There is a significant part of Catalan society that, politically, has always been guided by the same principles and values, which has allowed them to define their project at each historical juncture: the principles of Catalanism (Catalan nationalism), on one hand, and the principles of the left--or if you prefer, socialism-- on the other.
Catalanism: to guarantee that Catalonia is respected as a political and cultural subject. To recognize Catalonia as a nation, with secular historic roots, but particularly with regard to the future. Catalanism also means to seek a respectful and friendly coexistence with Spain, with which it has such deep ties that it would be foolish to ignore them. And it means having a pro-Europe stance: we are an inseparable part of Europe’s history, which has been the essential reference in key moments of our history --the industrial revolution, the transition to democracy, etc.-- and today we aspire to a more politically integrated Europe. Catalanism, in short, has to do with our dignity as a people and with our collective freedom.
The left: socialism, social democracy, radical or alternative left... let us set the nuances aside for the moment, important as they may be. We know the basic idea quite well: true equality of opportunity and a greater equality of results, social rights effectively guaranteed --to education, healthcare, jobs, housing, etc.--, better public services, a welfare state worthy of the name, and a relentless war on poverty. The left is about the freedom of each of us as citizens, a freedom that without social rights is no more than a mere formality, a pretty but abstract word.
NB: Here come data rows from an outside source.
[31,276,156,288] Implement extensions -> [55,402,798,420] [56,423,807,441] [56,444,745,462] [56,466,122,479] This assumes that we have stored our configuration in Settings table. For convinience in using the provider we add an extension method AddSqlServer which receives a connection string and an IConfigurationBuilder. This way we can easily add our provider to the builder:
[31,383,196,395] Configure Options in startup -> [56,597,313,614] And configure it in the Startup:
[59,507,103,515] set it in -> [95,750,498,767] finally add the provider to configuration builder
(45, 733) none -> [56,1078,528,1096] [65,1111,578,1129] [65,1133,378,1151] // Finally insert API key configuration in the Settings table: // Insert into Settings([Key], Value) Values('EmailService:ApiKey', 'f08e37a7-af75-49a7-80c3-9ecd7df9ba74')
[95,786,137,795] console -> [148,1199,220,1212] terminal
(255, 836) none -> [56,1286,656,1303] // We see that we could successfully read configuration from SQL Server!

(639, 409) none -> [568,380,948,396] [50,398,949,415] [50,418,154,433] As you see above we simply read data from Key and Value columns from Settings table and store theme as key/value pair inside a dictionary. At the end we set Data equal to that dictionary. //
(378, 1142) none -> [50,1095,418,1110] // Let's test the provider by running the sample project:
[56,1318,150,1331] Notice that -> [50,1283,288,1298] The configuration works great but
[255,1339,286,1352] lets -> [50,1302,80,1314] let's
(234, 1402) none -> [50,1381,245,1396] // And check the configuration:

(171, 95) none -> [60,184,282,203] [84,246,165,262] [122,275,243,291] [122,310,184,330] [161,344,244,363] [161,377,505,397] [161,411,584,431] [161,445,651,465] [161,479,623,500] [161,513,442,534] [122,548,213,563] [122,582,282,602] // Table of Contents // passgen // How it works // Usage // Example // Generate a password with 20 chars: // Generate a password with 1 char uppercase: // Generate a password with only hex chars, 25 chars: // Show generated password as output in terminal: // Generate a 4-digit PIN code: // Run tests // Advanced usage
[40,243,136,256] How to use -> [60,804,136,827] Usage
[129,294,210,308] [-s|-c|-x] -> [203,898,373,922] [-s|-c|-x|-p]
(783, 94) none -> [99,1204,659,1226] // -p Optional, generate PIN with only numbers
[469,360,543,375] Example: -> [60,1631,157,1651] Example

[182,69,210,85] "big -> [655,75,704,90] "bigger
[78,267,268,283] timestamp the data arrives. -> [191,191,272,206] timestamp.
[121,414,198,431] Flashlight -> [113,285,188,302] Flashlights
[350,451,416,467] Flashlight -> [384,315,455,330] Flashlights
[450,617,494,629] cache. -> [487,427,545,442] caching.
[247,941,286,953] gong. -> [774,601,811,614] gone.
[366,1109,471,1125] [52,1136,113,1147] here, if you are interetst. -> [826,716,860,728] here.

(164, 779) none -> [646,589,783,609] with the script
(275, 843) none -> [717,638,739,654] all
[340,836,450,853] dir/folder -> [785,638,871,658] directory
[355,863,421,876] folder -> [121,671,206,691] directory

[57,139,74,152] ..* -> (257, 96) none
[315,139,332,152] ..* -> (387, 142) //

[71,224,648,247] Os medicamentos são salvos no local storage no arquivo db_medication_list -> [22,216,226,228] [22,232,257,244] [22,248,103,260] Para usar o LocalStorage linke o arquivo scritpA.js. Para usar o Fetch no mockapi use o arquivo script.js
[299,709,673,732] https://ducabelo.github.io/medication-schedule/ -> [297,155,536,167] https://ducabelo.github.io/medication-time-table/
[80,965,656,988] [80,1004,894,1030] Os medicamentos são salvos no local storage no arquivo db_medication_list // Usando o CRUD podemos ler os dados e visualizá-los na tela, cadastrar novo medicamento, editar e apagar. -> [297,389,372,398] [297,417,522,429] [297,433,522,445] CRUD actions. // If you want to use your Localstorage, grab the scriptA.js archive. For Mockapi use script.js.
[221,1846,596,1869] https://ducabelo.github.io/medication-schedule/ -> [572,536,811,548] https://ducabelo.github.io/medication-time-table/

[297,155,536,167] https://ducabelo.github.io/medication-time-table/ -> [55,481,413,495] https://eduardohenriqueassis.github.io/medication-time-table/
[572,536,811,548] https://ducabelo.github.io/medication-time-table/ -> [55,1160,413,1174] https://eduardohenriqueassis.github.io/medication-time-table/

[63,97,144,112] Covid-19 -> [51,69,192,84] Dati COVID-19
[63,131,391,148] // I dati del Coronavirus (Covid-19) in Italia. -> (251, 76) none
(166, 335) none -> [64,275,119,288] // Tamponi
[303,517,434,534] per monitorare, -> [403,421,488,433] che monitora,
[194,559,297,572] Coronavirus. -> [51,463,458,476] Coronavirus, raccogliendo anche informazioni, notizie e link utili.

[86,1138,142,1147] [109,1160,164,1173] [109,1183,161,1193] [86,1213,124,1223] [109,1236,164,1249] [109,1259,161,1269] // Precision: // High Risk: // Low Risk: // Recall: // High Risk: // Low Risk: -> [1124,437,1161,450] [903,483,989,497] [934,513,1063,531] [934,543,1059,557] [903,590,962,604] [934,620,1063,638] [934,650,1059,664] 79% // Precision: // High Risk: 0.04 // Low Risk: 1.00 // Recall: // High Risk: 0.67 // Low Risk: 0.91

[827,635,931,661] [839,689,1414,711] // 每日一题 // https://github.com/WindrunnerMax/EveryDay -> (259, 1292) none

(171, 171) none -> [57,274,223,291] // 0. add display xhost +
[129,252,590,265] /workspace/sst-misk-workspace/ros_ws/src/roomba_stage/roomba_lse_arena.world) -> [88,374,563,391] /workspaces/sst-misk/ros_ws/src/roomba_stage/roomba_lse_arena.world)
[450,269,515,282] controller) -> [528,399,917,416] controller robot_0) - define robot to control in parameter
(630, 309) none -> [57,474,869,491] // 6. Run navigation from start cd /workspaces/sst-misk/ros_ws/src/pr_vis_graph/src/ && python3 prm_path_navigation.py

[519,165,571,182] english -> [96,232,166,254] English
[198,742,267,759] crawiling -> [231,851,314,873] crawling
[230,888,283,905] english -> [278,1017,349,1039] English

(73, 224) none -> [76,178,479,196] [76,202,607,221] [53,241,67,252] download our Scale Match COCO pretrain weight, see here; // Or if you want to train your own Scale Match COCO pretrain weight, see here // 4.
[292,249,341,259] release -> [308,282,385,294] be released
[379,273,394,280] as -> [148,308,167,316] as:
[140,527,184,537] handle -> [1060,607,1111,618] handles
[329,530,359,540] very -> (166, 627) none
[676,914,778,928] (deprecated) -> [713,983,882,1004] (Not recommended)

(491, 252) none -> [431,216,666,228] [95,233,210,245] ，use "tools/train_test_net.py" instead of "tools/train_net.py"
The left is, basically, a struggle for social justice.
Those who have always had these two sets of principles as the North Star of their political commitment, where were they in the 1970s? They most probably participated in the great movement in favor of democracy, the movement that had the PSUC (1) --"the party"-- as its main reference. Because without democracy, the goals of both Catalanism and the left would simply be impossible dreams.
Kant said that people can use their freedom to act in many ways, both good and bad, but in reality we are only truly free when we use our freedom to do good. With democracy, something similar is true: has this political system any value in itself --who would doubt it?--, but it makes much more sense when it serves to make socially just countries where national freedom is respected.
In the 1990s, after twenty years and with democracy firmly established, this part of Catalan society had to admit to itself the truth: if it wanted to continue on the path of Catalanism and the left, it was clear that "this democracy" was not enough. It was then when Pasqual Maragall presented his dual proposal: an alternative on the left in Catalonia and a federal reform in Spain. Maragall’s federalism was pluri-national. But equally, or more important that that, was that it was a social federalism. And here is where the adjectives were completely substantive. Pluri-national federalism meant that, while still a part of Spain, our political autonomy would be respected. Social federalism meant that the Catalan Statute would have to give us more resources and more responsibilities to build a true welfare state. "The Statute must allow us to fix our communities and our schools"--remember that? Translation: we wanted more self-government to create better social policies (on immigration, education, etc).
Twenty years later, following the infamous ruling that left us with no more than the little bit of sovereignty that the 1978 Constitution granted to Catalonia, everyone understood-- even those who still won’t admit it today-- that federalism in Spain was destined to be the star of the story "what could have been but wasn’t". With this being so, how could the people who were "Catalanist and Leftist" their whole lives continue being true to their principles? To resign themselves to the status quo --a Spain divided into autonomous regions-- would mean renouncing both their Catalanist and their leftist ideals.
As a result, after the 2010 ruling, a large number of these people have quite naturally opted for independence. Because they understand that only in this way will it be possible to guarantee the national dignity of this small nation --without renouncing, at the same time, a good neighborly relationship with Spain. And because they see that we will only be able to create a quality welfare state if we have the tools of an independent country. Social independence: once again, what matters is the adjective.
This has been the trajectory for a significant number of the people of this nation. People who began with the PSUC in the 1970s, who believed in the proposals of Maragall and the tripartite governments at the end of the 90s, and who today believe in a leftist pro-independence option. People who, if I may put it this way, have always moved in a straight line: their principles and the political projects deriving from them --a politically free and socially just Catalonia-- have not changed. They have always been the same. What has changed, however, are the instruments that this political project has needed at each moment of history: democracy, federalism, independence.
But none of these instruments define, in themselves, an ideology. Saying this does not undermine their value-- on the contrary: we recognize their true meaning. The ideology is, and has always been, Catalanism and the left. And if in each moment of history it was necessary to opt for a different instrument, never on a whim, but rather to remain loyal to the fundamental project and the principles that inspired it. That is, to continue to move ahead in a straight line.
(1) N.T. Catalonia’s Partit Socialista Unificat (“Unified Socialist Party” or PSUC) was the main party on the left in the 1970’s.